US-SEC verschiebt Entscheidung über Direxions Bitcoin-ETF auf September

Die Entscheidung über die Bewerbung der Investmentfirma Direxion für Börsengehandelte Bitcoin-Fonds (ETF) wurde auf den 21. September verlegt. Die Informationen über die Verzögerungen stammen von einem offiziellen Dokument des Pressebüros der US-amerikanischen Regierung vom 24. Juli.

Lauter einer Ankündigung der US-amerikanischen Wertpapier- und Börsenaufsichtsbehörde (SEC) sei es "angemessen", die Entscheidung zu vertagen, welche lediglich Direxions Angebot beeinflusst.

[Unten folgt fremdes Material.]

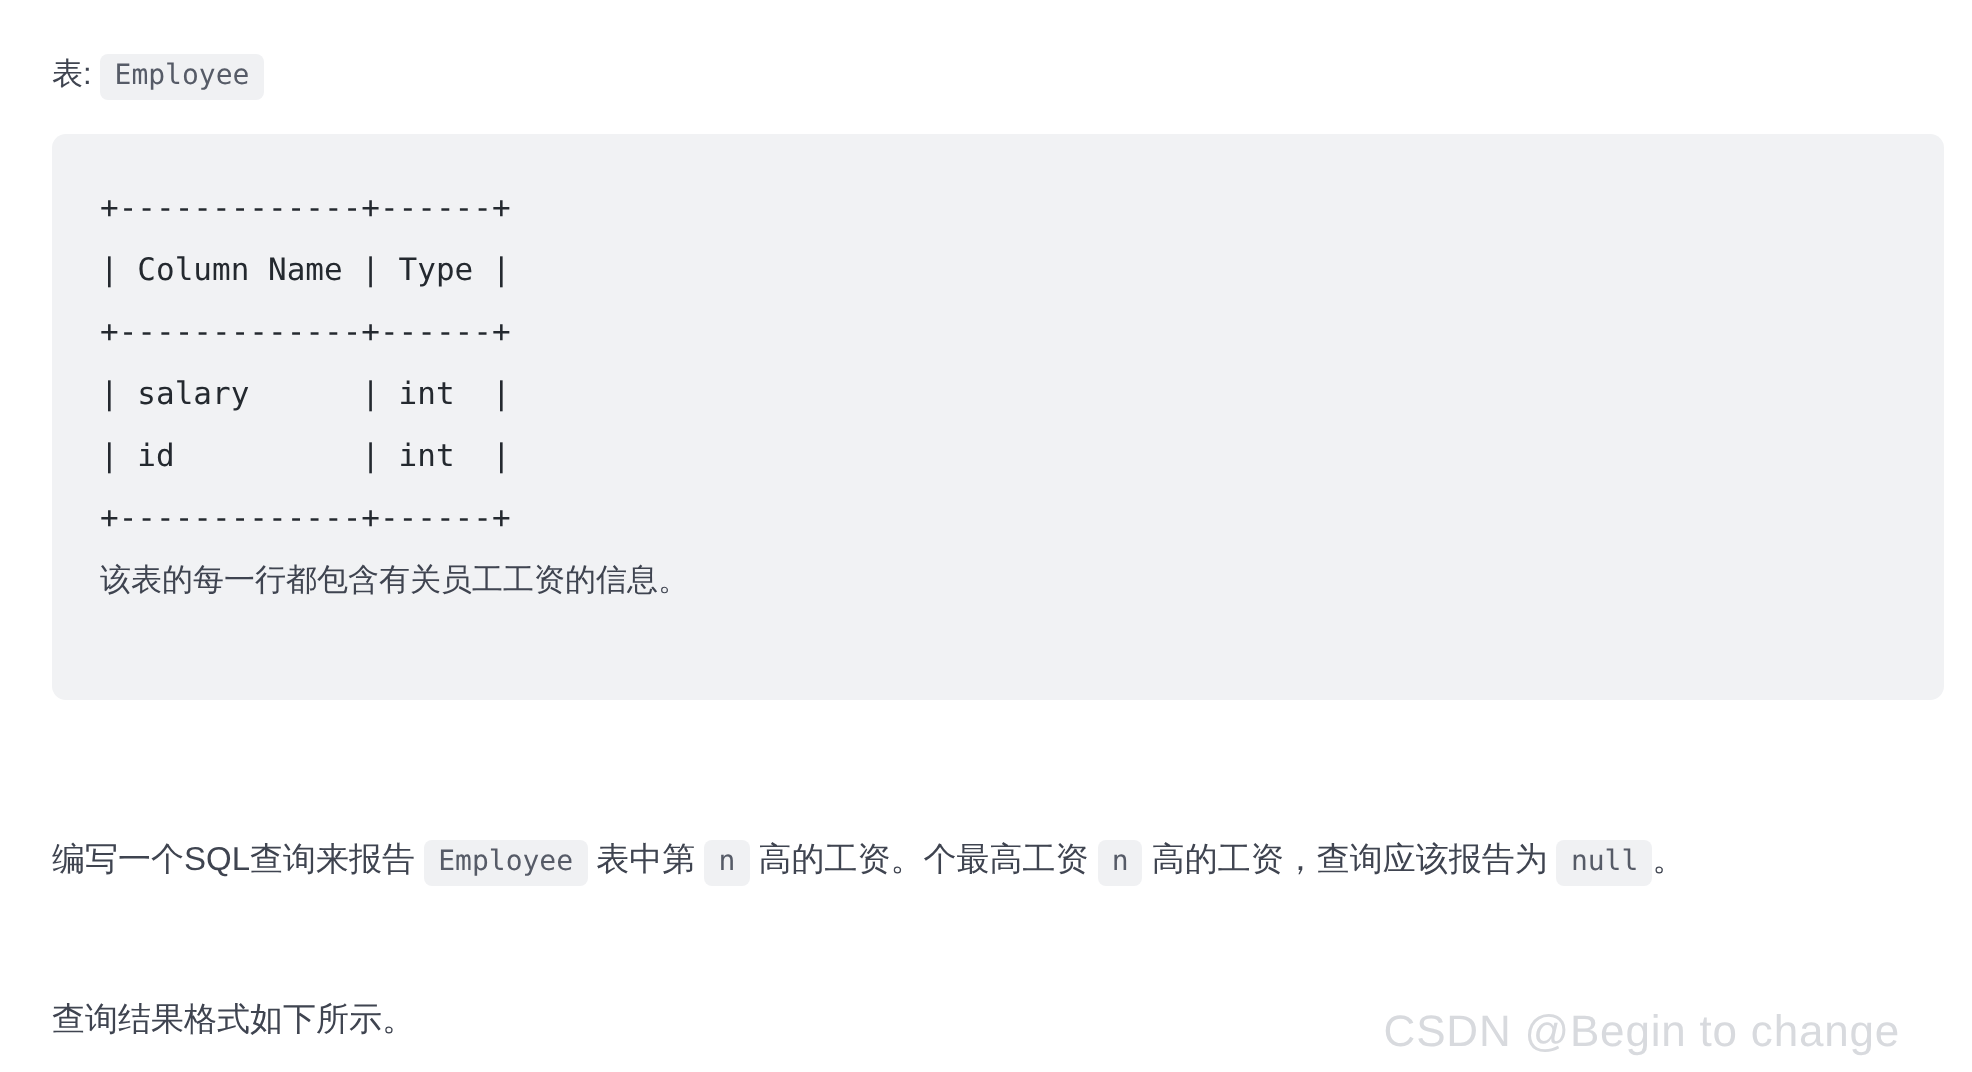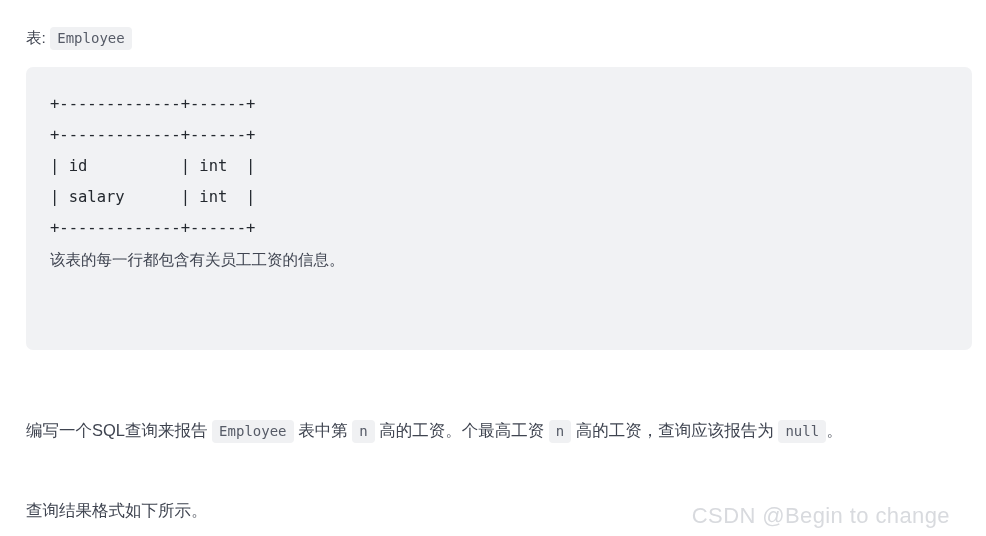"| Column Name | Type" pre.code-pre { html: none -> <pre>| Column Name | Type |</pre> }
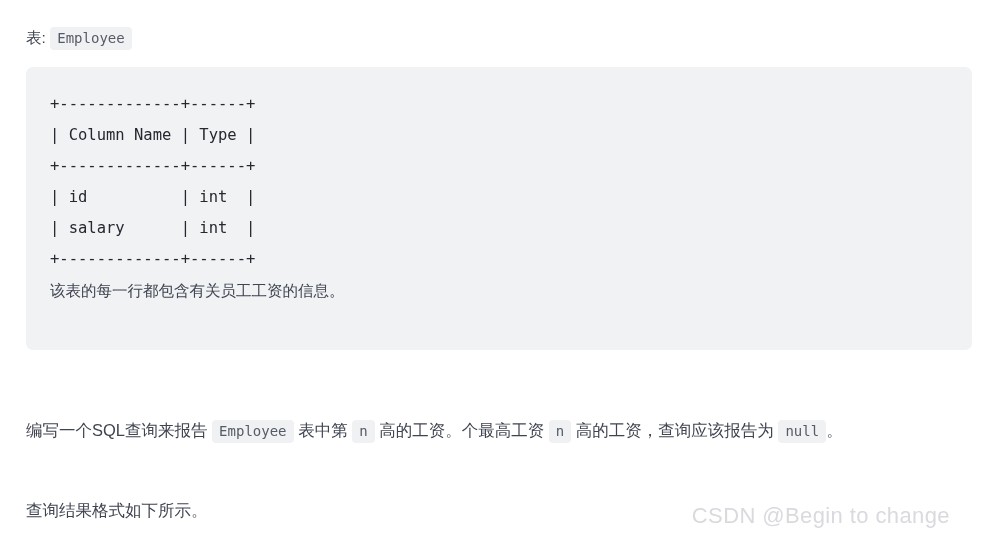"| id | int |" pre.code-pre { order: before "| salary | int |" -> after "| salary | int |" }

"Die Kommission hält es für angemessen, einen längeren Zeitraum für den Erlass eines Beschlusses zur Genehmigung oder Ablehnung der vorgeschlagenen Regeländerung festzulegen, damit genügend Zeit für die Prüfung dieser vorgeschlagenen Regeländerung bleibt", heißt es.

"Dementsprechend legt die Kommission den 21. September 2018 als das Datum fest, bis zu welchem die Kommission die vorgeschlagenen Regeländerungen entweder annehmen oder ablehnen wird."

Bitcoins Preis steigt seit Dienstag kontinuierlich an, mit geteilten Meinungen, was das Potenzial eines möglichen ETF-Einstieges angeht.

Letzte Woche sprach VanEck, ein weiterer Operator, der im letzten Jahr keinen Finanzierungsrunde starten durfte, die "Bedenken" der SEC über ihr potenziellen Produkt an und argumentierte dabei, dass dieses in die bestehenden Regelbedingungen passt.

VanEck plant die Partnerschaft mit SolidX für ein neues Angebot, wie die beiden Firmen im Juni ankündigten.